Presuming that a problem has been identified, the next question is:

What's wrong?

Collecting objective evidence of the amount that someone drinks is tricky, but various aspects of behaviour are likely to raise suspicions if drink is at the root of the problem.

Is it time to blow the whistle?

What should you do now? Most doctors would be reticent to run off to the health authority or LMC behind their colleague's back, preferring to see if there are ways in which they can help short of reporting 'the facts' outside the practice.

Assuming that the doctor has sufficient insight to acknowledge that there is a problem, the next difficulty is in monitoring and enforcing any agreement on his or her conduct.

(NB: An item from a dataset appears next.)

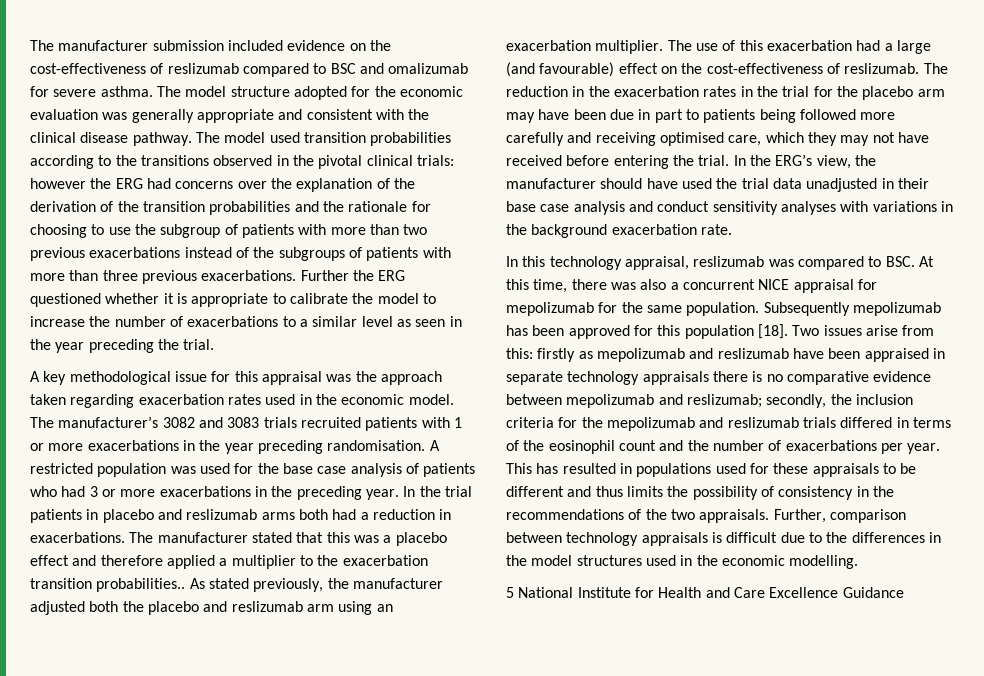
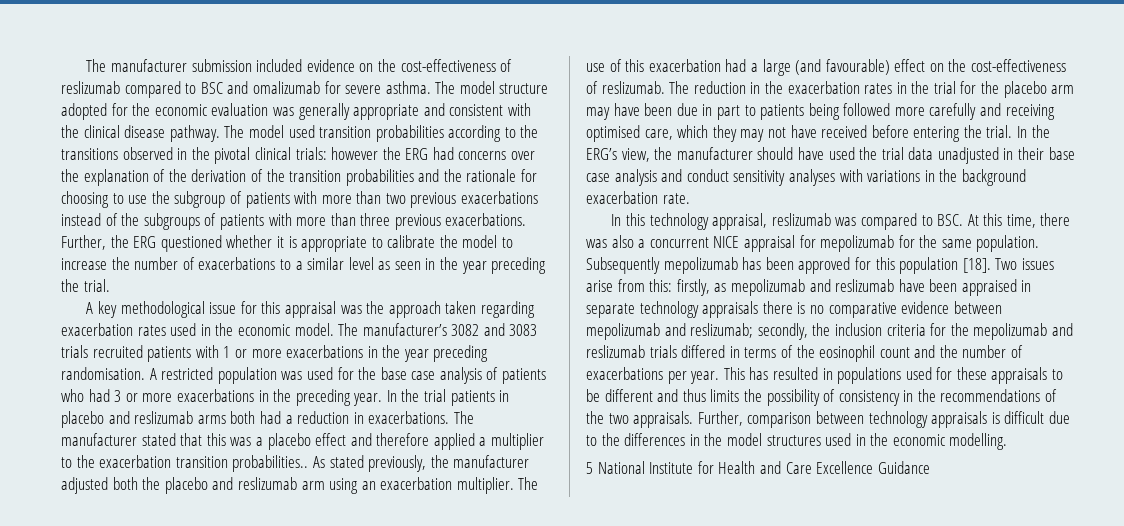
- Further the ERG questioned whether it is appropriate to calibrate the model to increase the number of exacerbations to a similar level as seen in the year preceding the trial.
+ Further, the ERG questioned whether it is appropriate to calibrate the model to increase the number of exacerbations to a similar level as seen in the year preceding the trial.
- Two issues arise from this: firstly as mepolizumab and reslizumab have been appraised in separate technology appraisals there is no comparative evidence between mepolizumab and reslizumab; secondly, the inclusion criteria for the mepolizumab and reslizumab trials differed in terms of the eosinophil count and the number of exacerbations per year.
+ Two issues arise from this: firstly, as mepolizumab and reslizumab have been appraised in separate technology appraisals there is no comparative evidence between mepolizumab and reslizumab; secondly, the inclusion criteria for the mepolizumab and reslizumab trials differed in terms of the eosinophil count and the number of exacerbations per year.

It may be agreed that the partner should take a period of sick leave and abide by certain conditions on his return. But what happens if there is a minor transgression? And who is competent to supervise the partner's practice and conduct?

While an in-house approach may work, it puts pressure on the partnership and the partners are unlikely to have the necessary time, skill and detachment to do the situation justice. This, in turn, leaves them vulnerable to criticism by the GMC and others.

Equally, being hypercritical can land doctors in trouble. This is what Good Medical Practice has to say about that:

'You must always treat your colleagues fairly. In accordance with the law, you must not discriminate against colleagues, including doctors applying for posts, on grounds of their sex, race or disability. And you must not allow your views of colleagues' lifestyle, culture, belief, race, colour, gender, sexuality, or age to prejudice your professional relationship with them.

'You must not make any patient doubt a colleague's knowledge or skills by making unnecessary or unsustainable comments about them.'

It is probably better in these situations to seek help from the local medical committee (LMC), health authority, or even the GMC, to ensure an appropriate degree of objectivity and, secondly, to provide a more robust framework to support the doctor's rehabilitation.

Where there is a health problem, LMCs, health authorities and the GMC are generally helpful and supportive provided that the doctor is cooperative.

But it is not just health issues that may give rise to concern. Misconduct and bad practice can also put patients at risk. Other issues that may give cause for concern include:

  • Irresponsible prescribing
  • Poor notekeeping
  • Repeated failure to assess patients thoroughly
  • Sloppy administration
  • Doggedly sticking to out-of-date management techniques.

The advent of protocols and guidelines, the use of clinical audit, and the introduction of annual appraisal should make identification of such problems easier and provide a means of addressing some issues.

However, where there is a major issue, it cannot wait for the next annual appraisal, and saving up a problem to hit the doctor with during appraisal is exactly how it should not be done.

Tackling the problem

Problems should be addressed as and when they arise. Most can be discussed relatively informally, with agreement on how best to manage the clinical situation under review. But if the doctor is determined not to acknowledge the problem or it is too major to be tackled in this way, something more must be done.

Action that may be taken includes discussion with the clinical governance lead, the medical advisers at the health authority or the GMC, preferably with the doctor concerned forewarned, albeit that agreement or acquiescence are unlikely to be forthcoming.

In summary, doctors have a duty to act if they consider patients to be at risk through the conduct, ill health or poor performance of a colleague.

The doctor's cooperation should be sought wherever possible to remedy the underlying problem, returning the doctor to safe practice where possible. Provided that the doctor cooperates, the problem can usually be dealt with locally. But where the problem cannot be resolved locally or issues are very serious, the matter should be referred to the GMC. This may not be an easy step to take, but patient care must always come first.


  1. Good Medical Practice. 2nd edn. London: GMC, July 1998.